SXSW Review: Cesar Chavez


Cesar Chavez

Sí, se puede.

A wildly enthusiastic crowd chanted this Spanish slogan, meaning "Yes, it can be done" or "Yes, you can," after the SXSW screening of Cesar Chavez at the Paramount Theatre. In a testament to the film's inspirational power, the post-screening Q&A wasn't a Q&A at all -- it was a rally led by longtime labor activist Dolores Huerta, several cast members and Chavez's youngest son, Paul.

It's not surprising that Cesar Chavez inspired the impromptu celebration of Chavez's legacy. The film is heartfelt and deeply moving, a great tribute to Chavez and the movement he led.

Diego Luna's biopic of the exalted labor leader is tightly focused, following Chavez (Michael Peña) and his family from their move to Delano, California in 1962, the year Chavez co-founded the National Farm Workers Association (later called the United Farm Workers), until the end of the union's successful grape boycott in the early 1970s. Cesar Chavez centers on Chavez and his wife, Helen (America Ferrera), as they struggle to raise eight children while fighting for farm workers' rights. But the movie is as much about the movement as it is about the man.

Cesar Chavez shows Cesar and Helen Chavez, along with their fellow activists, suffering greatly for their cause. The film explores their struggle in intimate and sympathetic detail, showing us the physical and psychological toll of years of exhausting work, constant threats to their safety, arrests, beatings and demoralizing defeats. As the spokesman for the movement, Cesar bears the brunt of it all: dangerous confrontations with angry farm owners, intimidation from racist cops, arrests on specious charges, wearying, endless days leading a vast union, and even a 25-day hunger strike to show his commitment to the cause.

Helen suffers no less. She's arrested -- albeit intentionally -- for violating a ridiculous ban on saying huelga ("strike") in the presence of farm workers. And while working tirelessly for the labor movement, she also cares for eight children, often with little help from her frequently absent husband. Cesar's grueling job isn't family friendly; throughout Cesar Chavez, we see Helen's admiration for his passion but frustration at his detachment from his kids. (Cesar's detachment, along with racist bullying at school, drives one of his sons to leave home and move in with his grandparents.)
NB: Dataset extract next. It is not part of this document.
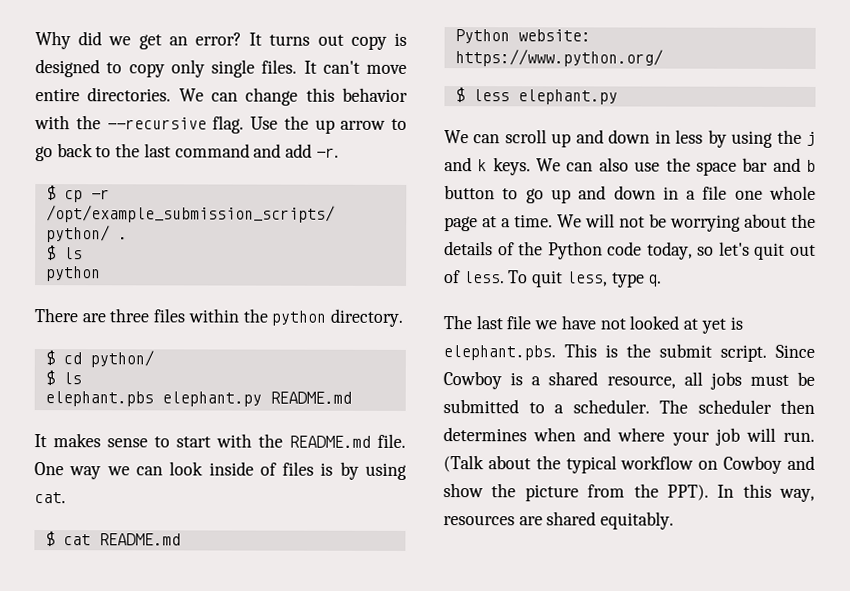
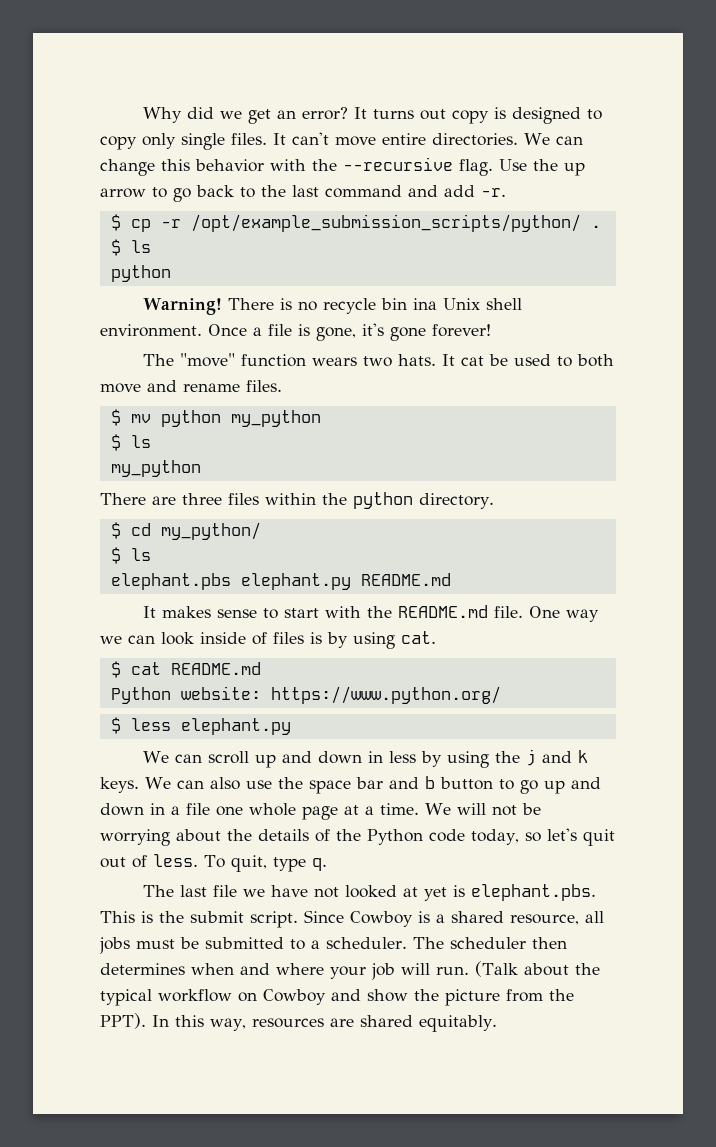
(101, 274) none -> [143,298,523,315] [100,323,491,341] [143,353,615,367] [100,380,282,393] [110,409,321,427] [110,434,151,451] [110,460,201,477] // Warning! There is no recycle bin ina Unix shell environment. Once a file is gone, it's gone forever! // The "move" function wears two hats. It cat be used to both move and rename files. // $ mv python my_python // $ ls // my_python
[89,350,154,368] python/ -> [160,522,261,540] my_python/
[532,270,608,288] quit less, -> [230,855,267,872] quit,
Cesar and Helen's hardships are, of course, metaphors for the greater suffering they want to end. Interwoven with scenes of family strife are just as many scenes of striking workers, marches and the thankless daily grind of farm labor, as beaten-down workers wear out their bodies for a few dollars a day. Cesar Chavez makes this connection brilliantly; we know that when Cesar takes a punch, he's taking it for farm workers everywhere.

Surprisingly, the film also presents the other side of the farm labor issue, and not entirely unsympathetically. Most of the labor movement's enemies are the expected racists and corporate greedheads; Cesar's nemeses are embodied in Sheriff Galen (Michael Cudlitz), a standard-issue racist law enforcement official who bullies the union at every turn.

But a far more complex foil is Bogdanovitch (John Malkovich), a vineyard owner who grew up in poverty and sympathizes, if only privately and hesitantly, with the workers' plight. He built his vineyard business through his own sweat and sacrifice, and wants it to be his legacy -- but while he's outwardly gruff and callous toward the workers who keep him in business, he does understand their desire for living wages, safe working conditions and a shred of dignity.

Cesar Chavez takes a great risk with this character; audiences might be hostile toward a film that celebrates Cesar Chavez while at the same time humanizing one of his enemies. But Bogdanovitch adds an interesting dimension to the film; without him, it risks being dismissed as hagiographical and biased.

As we would expect from the talented Luna and his equally talented cast, everything in Cesar Chavez works terrifically. The film looks and feels as gritty as its subject, from its slightly grainy cinematography to its low-budget indie sensibilities (although it's hardly a low-budget film) to the actors' unglamorous looks. (Activism -- especially Chavez's brand of it -- is a sweaty, dirty, exhausting business, and the pay is lousy. Everyone in the film looks very much an activist.)

The film's attitude toward its hero is just right: reverent, but not blindly so. And the acting is universally great, from Peña's imperfect Cesar to Cudlitz's macho sheriff and Rosario Dawson's tirelessly dedicated Dolores Huerta. (At 83, Huerta is still tirelessly dedicated. She led the rally at the Paramount Theater like she's 23.)

Cesar Chavez (which played only once during the festival) is not just a great movie -- it's an important one. Luna asked the SXSW screening audience to promote not only the film, but also its message of using nonviolent means to fight for justice and equality. A noble message indeed, and Cesar Chavez is a film that celebrates it -- and the people who dedicate their lives to it -- in the best possible way. Sí, se puede.

Lionsgate has a limited theatrical release planned for Cesar Chavez starting March 28. We have no info yet about when/if it will screen again in Austin.